After briefly dropping in the early months of the Covid-19 pandemic in 2020, rates of sexually transmitted infections (STIs) then resurged beyond 2019 levels to finish the year at a record high, according to new data from the Centers for Disease Control and Prevention (CDC).
Researchers with the CDC said its report, 2020 Sexually Transmitted Disease Surveillance, shows how Covid-19 disrupted in-person healthcare and diverted scarce public health resources away from STIs, which had been on the rise for years.
Ultimately, diverting resources to Covid-19 caused young people, racial minorities, and gay and bisexual men to suffer disproportionately from new infections, it said.
The new data provides “the clearest picture yet of [the impact of] Covid-19 on STIs”, said Dr. Jonathan Mermin, director of the CDC’s National Center for HIV, viral hepatitis, STD, and tuberculosis prevention. “Honestly, there’s just much to be done.”
People who had previously limited casual sex during the pandemic have continued pre-pandemic behaviors, only this time with STI testing efforts being dampened because of the pandemic.
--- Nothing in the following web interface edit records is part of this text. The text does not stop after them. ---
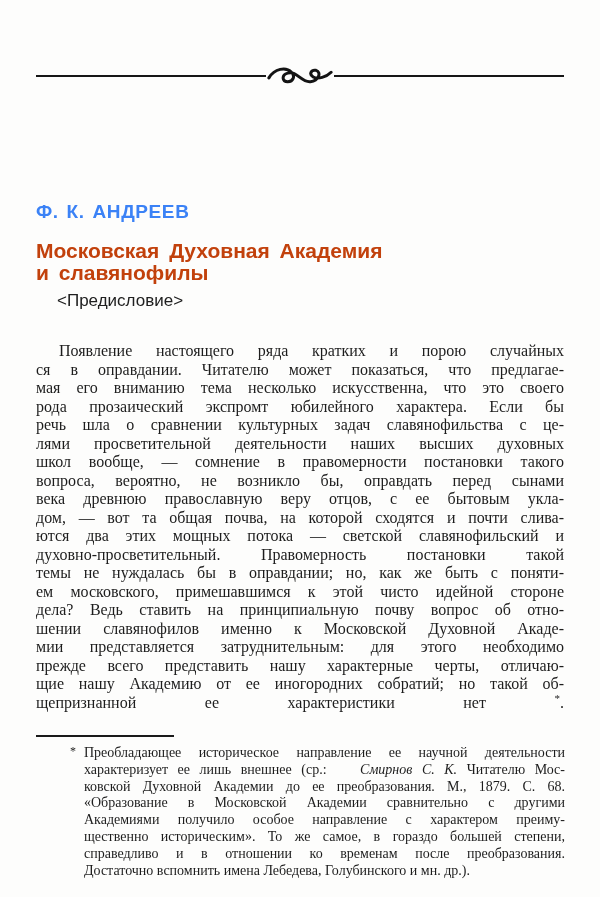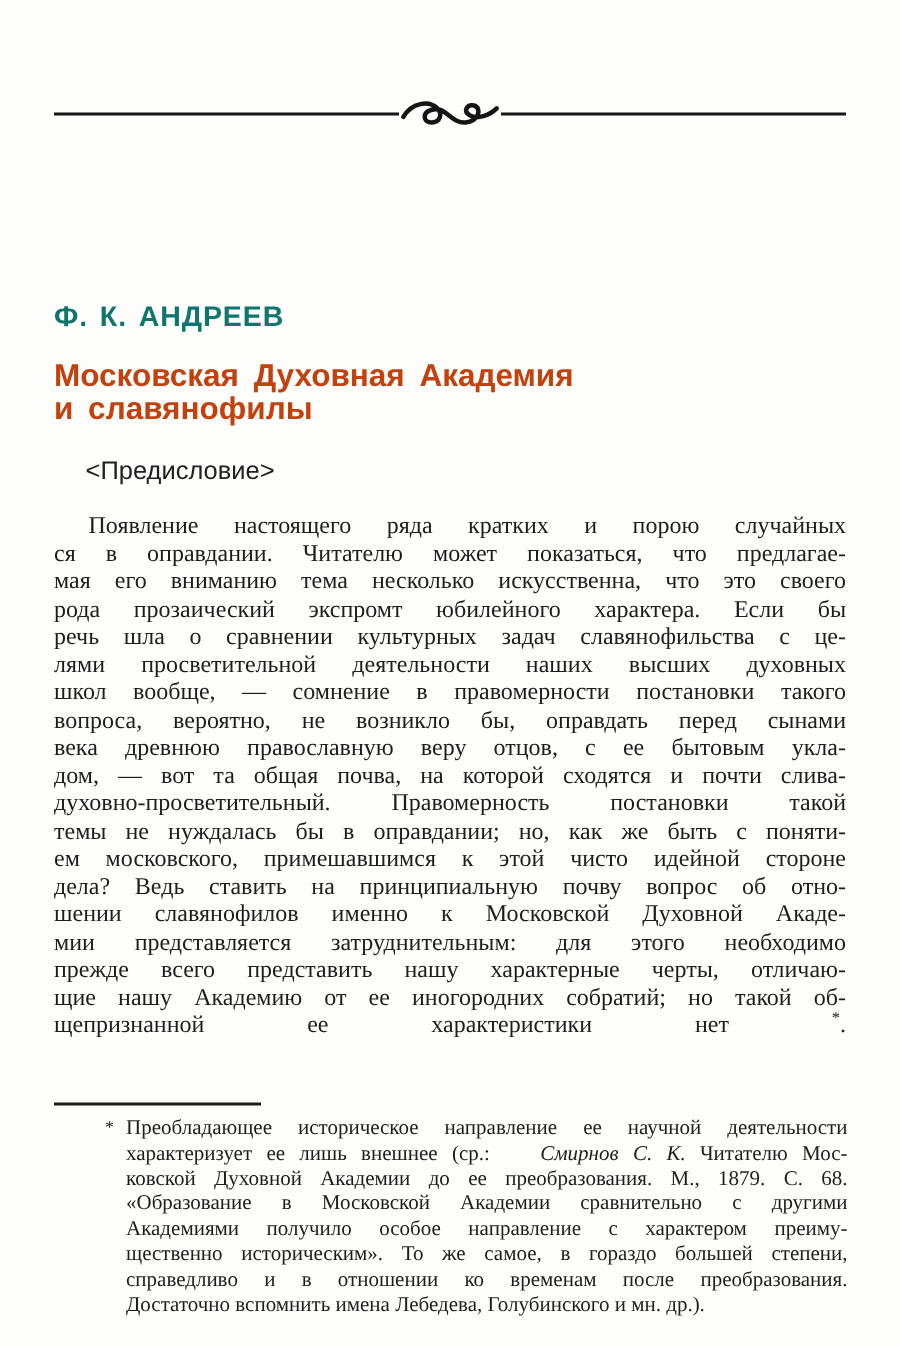"Ф. К. АНДРЕЕВ" .author { color: #0f766e -> #3b82f6 }
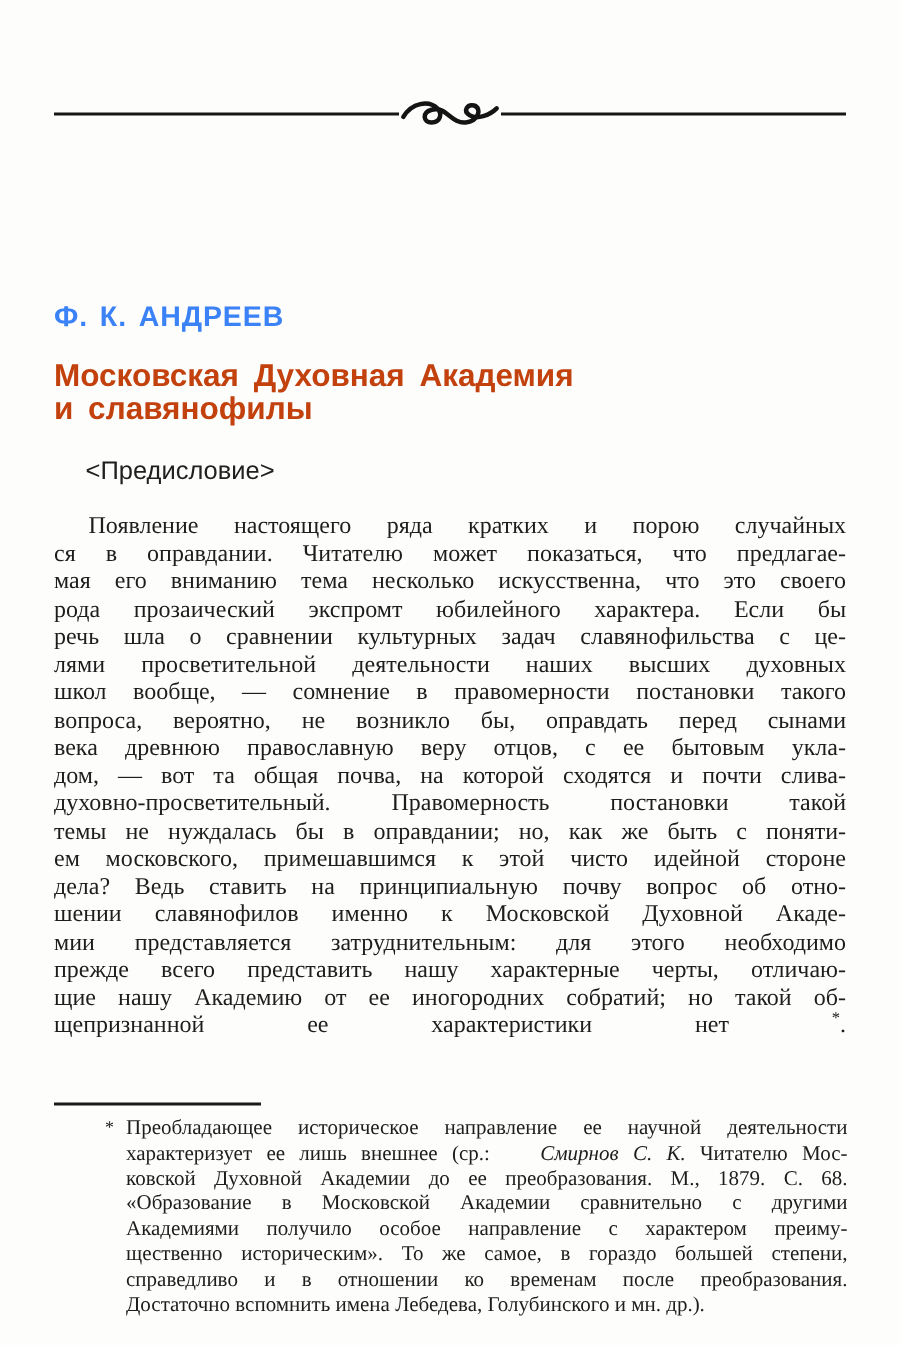"<Предисловие>" .subtitle { margin-top: 13px -> none }
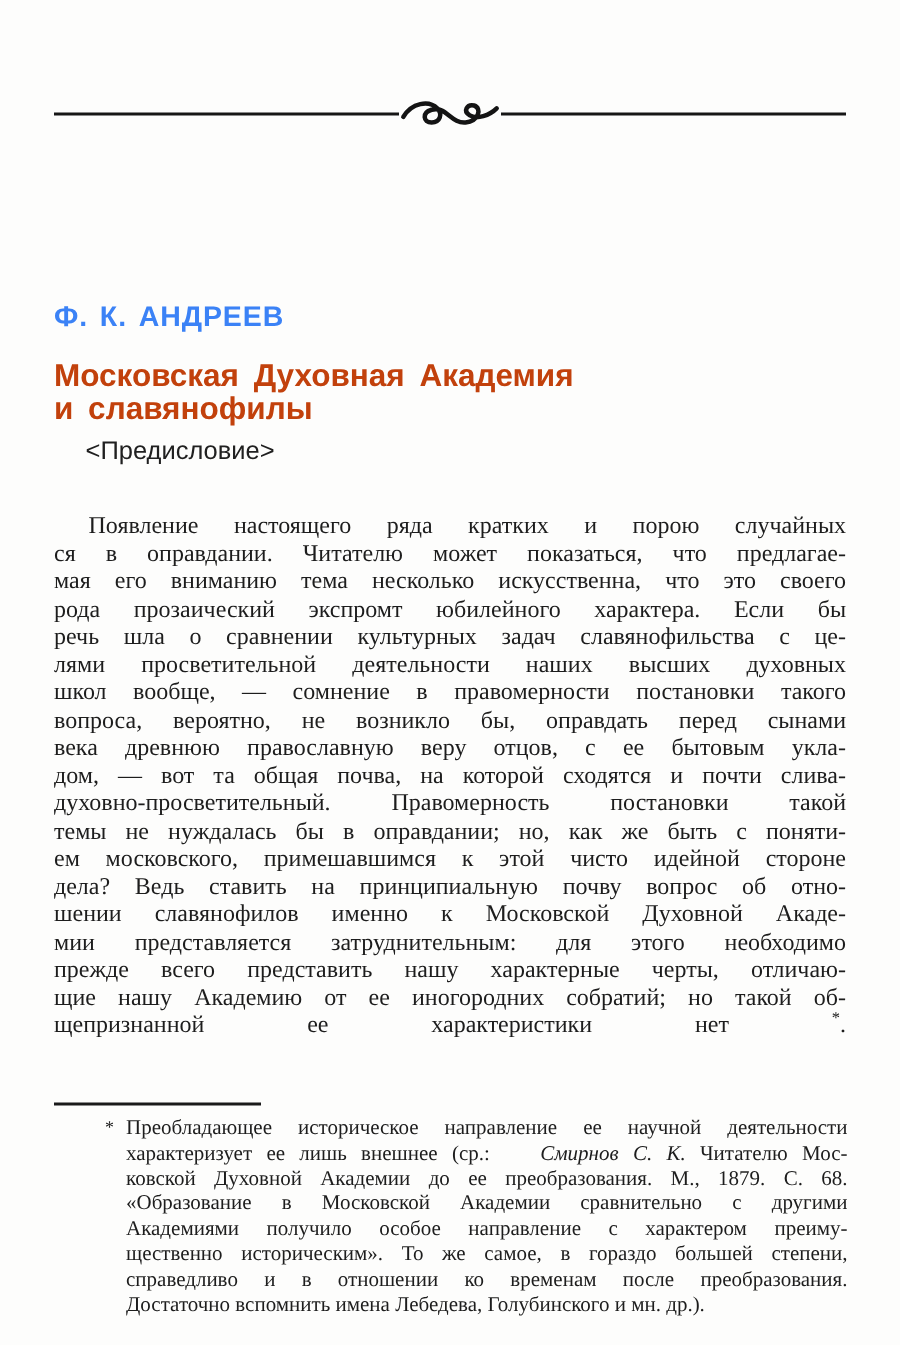"ются два этих мощных потока" div.line { html: none -> <div>ются два этих мощных потока — светской славянофильский и</div> }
The CDC’s new report covers 2020, the first year of the pandemic and a time defined by lockdowns, social distancing, and fear. The new report covers rates of gonorrhea, chlamydia, and syphilis.
Early in 2020, it appeared social distancing might reduce rates of STIs. However, by the end of the year, few infections had surged past levels seen in 2019. In just one example, rates of gonorrhea had jumped 10% by year’s end, said Mermin.
Those increased rates were driven by a lack of in-person appointments, delayed health screenings, lapses in health insurance for people who lost jobs, and “crumbling public health infrastructure” that diverted contact tracers and testing supplies to Covid-19.
In 2020, reported cases of gonorrhea increased by 10%, and primary and secondary syphilis (two stages of the disease, with different symptoms) by 7% compared with 2019. Especially worrying was the rate of congenital syphilis or syphilis passed from mother to newborn, which increased 15% from 2019 and is up 235% compared with 2016.
Rates of chlamydia declined 13% in 2020, but researchers said the decline was not something to celebrate. Rather, chlamydia is typically asymptomatic and detected in in-person screenings such as pap smears. Because people put off these visits in 2020, cases probably went undiagnosed.
What’s more, groups that suffered disproportionately from new infections, such as racial and ethnic minorities, are among the same groups who were disproportionately affected by Covid-19. STIs also especially affected the young and poor.
“Some racial and ethnic minority groups continue to experience higher rates of STDs,” and half of the new infections are among 15- to 24-year-olds, said Dr. Leandro Mena, director of CDC’s Division of STD prevention.
For decades, the US has spent more on healthcare than any other country, yet has worse health outcomes than many other developed nations. Such high rates of STIs among people with fewer resources are a reflection of “the nation’s failure to provide sufficient healthcare for everyone who needs it”, said Mena.
Although the 2020 data is grim, researchers said there were bright spots. For example, testing capacity and contact-tracing staffing have stabilized since 2020, and are reaching pre-pandemic levels – though that may be because many health departments have given up or significantly scaled back contact-tracing for Covid-19 following the Omicron surge.
The federal government also released the first national five-year plan to combat STIs and has invested $200m to build public health capacity. The hope, said researchers, was to avoid disrupting services for diseases such as STIs should another emergency occur.